Re: Review Request 39226: PIG-4680 [Pig workflows can checkpoint the state and can resume from the last successful node]

Abhishek Agarwal Fri, 27 Nov 2015 05:54:08 -0800


> On Oct. 21, 2015, 11:19 a.m., Rohini Palaniswamy wrote:
> > src/org/apache/pig/backend/hadoop/executionengine/mapReduceLayer/plans/MRJobRecovery.java,
> >  line 313
> > <https://reviews.apache.org/r/39226/diff/1/?file=1095353#file1095353line313>
> >
> >     The staging directory should be something that can be used by all 
> > scripts and different runs of the script with different parameters.
> >     
> >     Have sub-directory (logical plan hash) to store checkpoint files of a 
> > specific script so that you can look under it instead of whole staging 
> > directory. The directory and or the checkpoint files should be deleted once 
> > the script completes successfully or job cannot be recovered because input 
> > files/jars or config has changed and previous one cannot be used.

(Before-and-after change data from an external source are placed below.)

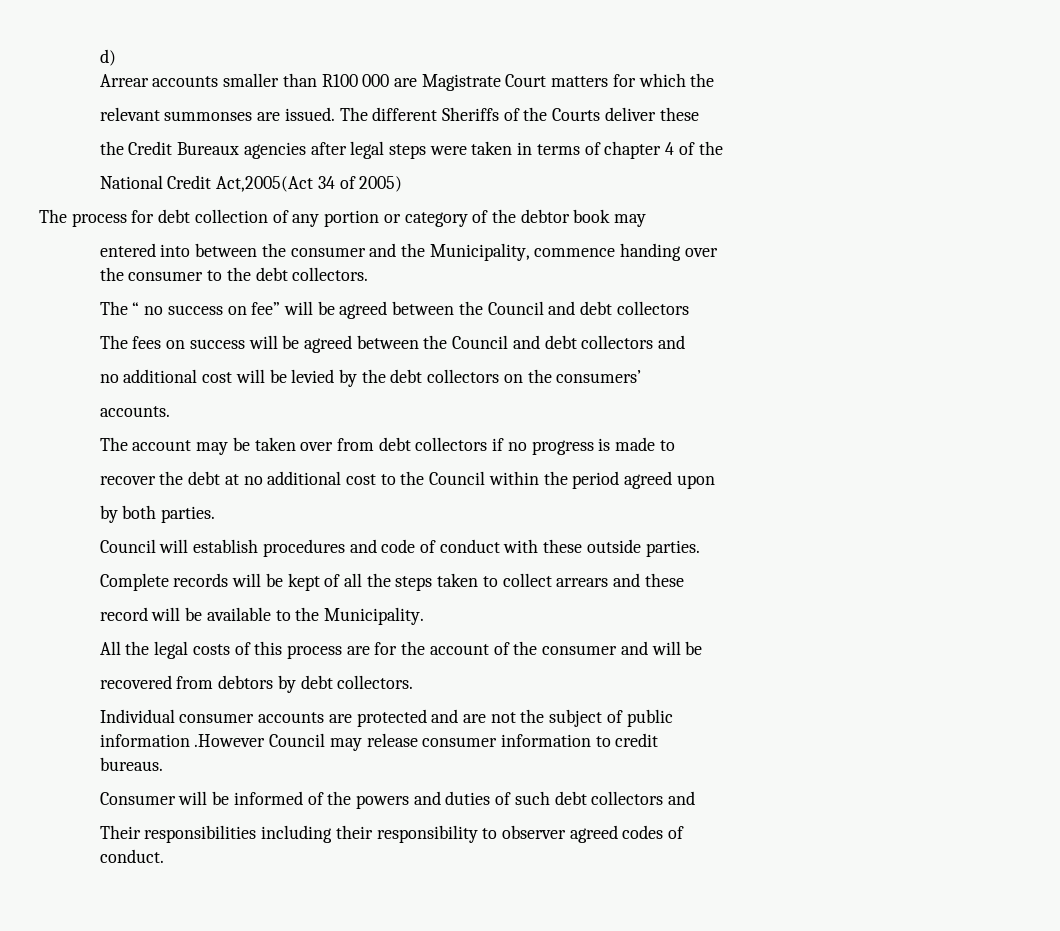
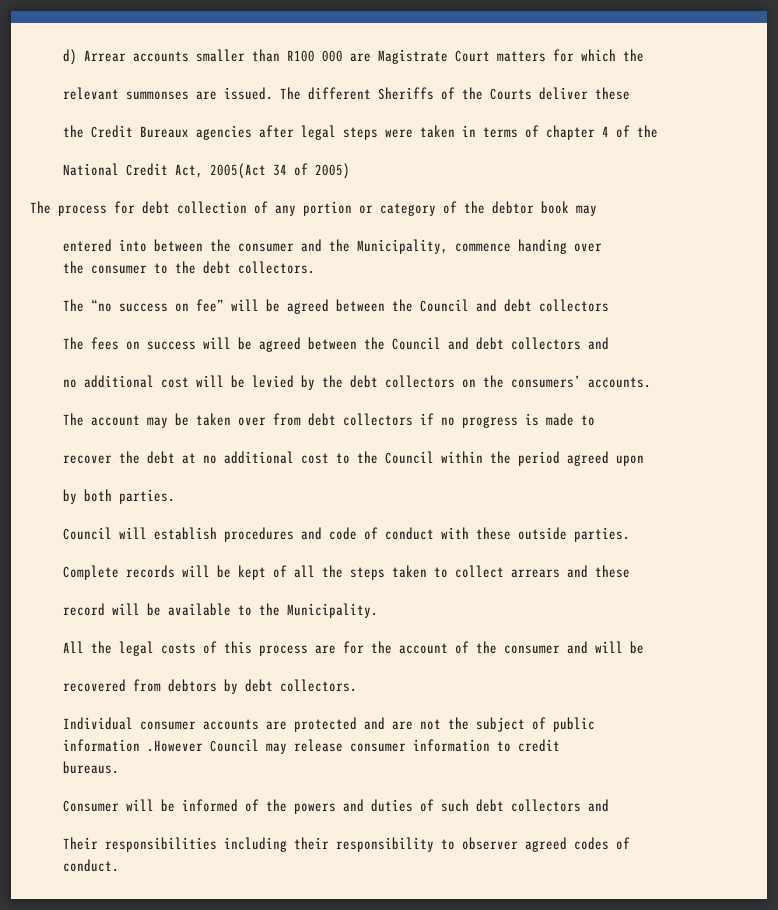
- d)
- Arrear accounts smaller than R100 000 are Magistrate Court matters for which the
+ d) Arrear accounts smaller than R100 000 are Magistrate Court matters for which the
- National Credit Act,2005(Act 34 of 2005)
+ National Credit Act, 2005(Act 34 of 2005)
- The “ no success on fee” will be agreed between the Council and debt collectors
+ The “no success on fee” will be agreed between the Council and debt collectors
- no additional cost will be levied by the debt collectors on the consumers’
- accounts.
+ no additional cost will be levied by the debt collectors on the consumers’ accounts.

Checkpoint directory is supposed to be unique across different runs so that a 
rerun of a failed script does not clash with the fresh run of the same script.

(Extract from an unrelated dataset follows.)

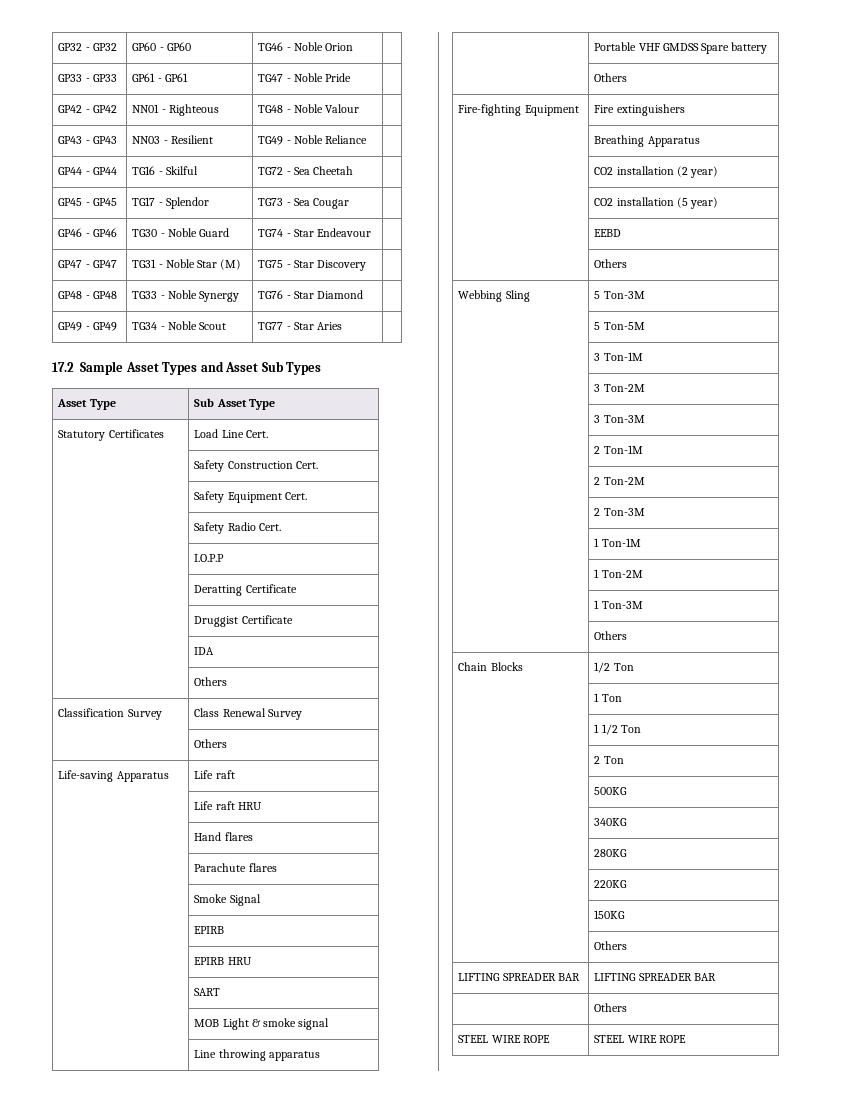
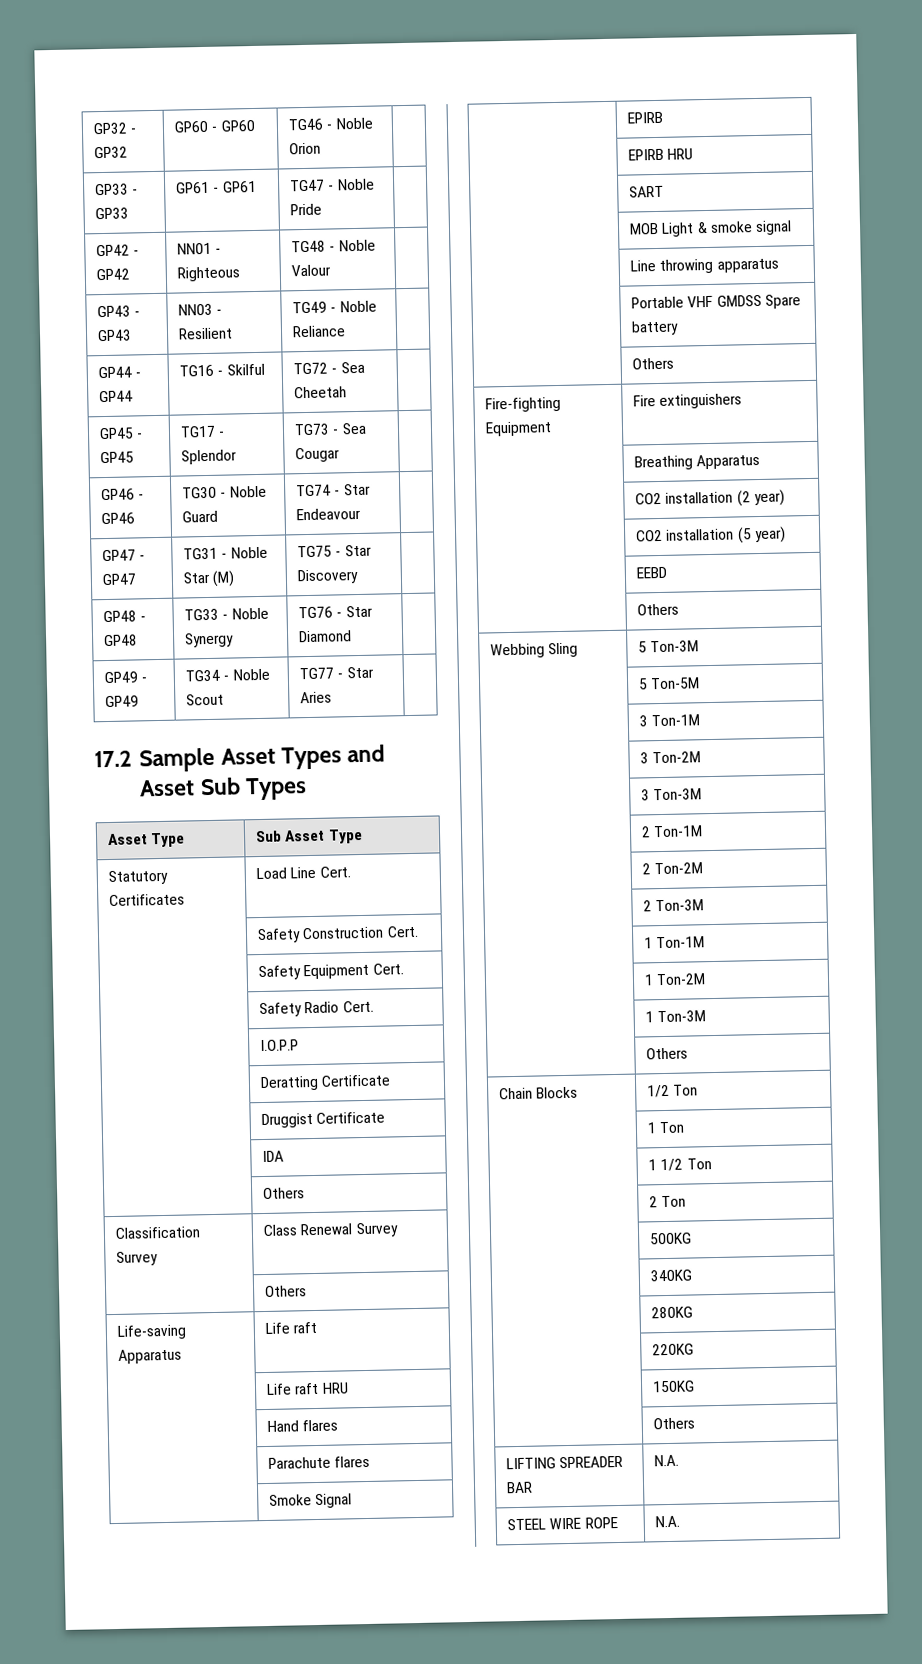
- LIFTING SPREADER BAR | LIFTING SPREADER BAR
- | Others
+ LIFTING SPREADER BAR | N.A.
- STEEL WIRE ROPE | STEEL WIRE ROPE
+ STEEL WIRE ROPE | N.A.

> On Oct. 21, 2015, 11:19 a.m., Rohini Palaniswamy wrote:
> > src/org/apache/pig/backend/hadoop/executionengine/mapReduceLayer/plans/MRJobRecovery.java,
> >  line 107
> > <https://reviews.apache.org/r/39226/diff/1/?file=1095353#file1095353line107>
> >
> >     Logical plan signature instead of script hash to take into account 
> > param changes, change in imported macro functions, etc

done


> On Oct. 21, 2015, 11:19 a.m., Rohini Palaniswamy wrote:
> > src/org/apache/pig/backend/hadoop/executionengine/mapReduceLayer/plans/MRJobRecovery.java,
> >  line 103
> > <https://reviews.apache.org/r/39226/diff/1/?file=1095353#file1095353line103>
> >
> >     This might have to do more checks to skip some settings that usually 
> > change between runs but do not affect recovering. For eg: Running through 
> > Oozie, for a rerun you will get a different launcher job id in the config.
> 
> Abhishek Agarwal wrote:
>     I probably missed this configuration. Skipping custom hard-coded settings 
> is not feasible. User can give as an option to skip some configurations but 
> that will make things complex for the user. I am now inclining toward an 
> approach similar to oozie. For a rerun, user can explicitly specifiy rerun 
> option. Pig will simply use the new configuration and recover the job. At 
> least then behavior is easier to explain.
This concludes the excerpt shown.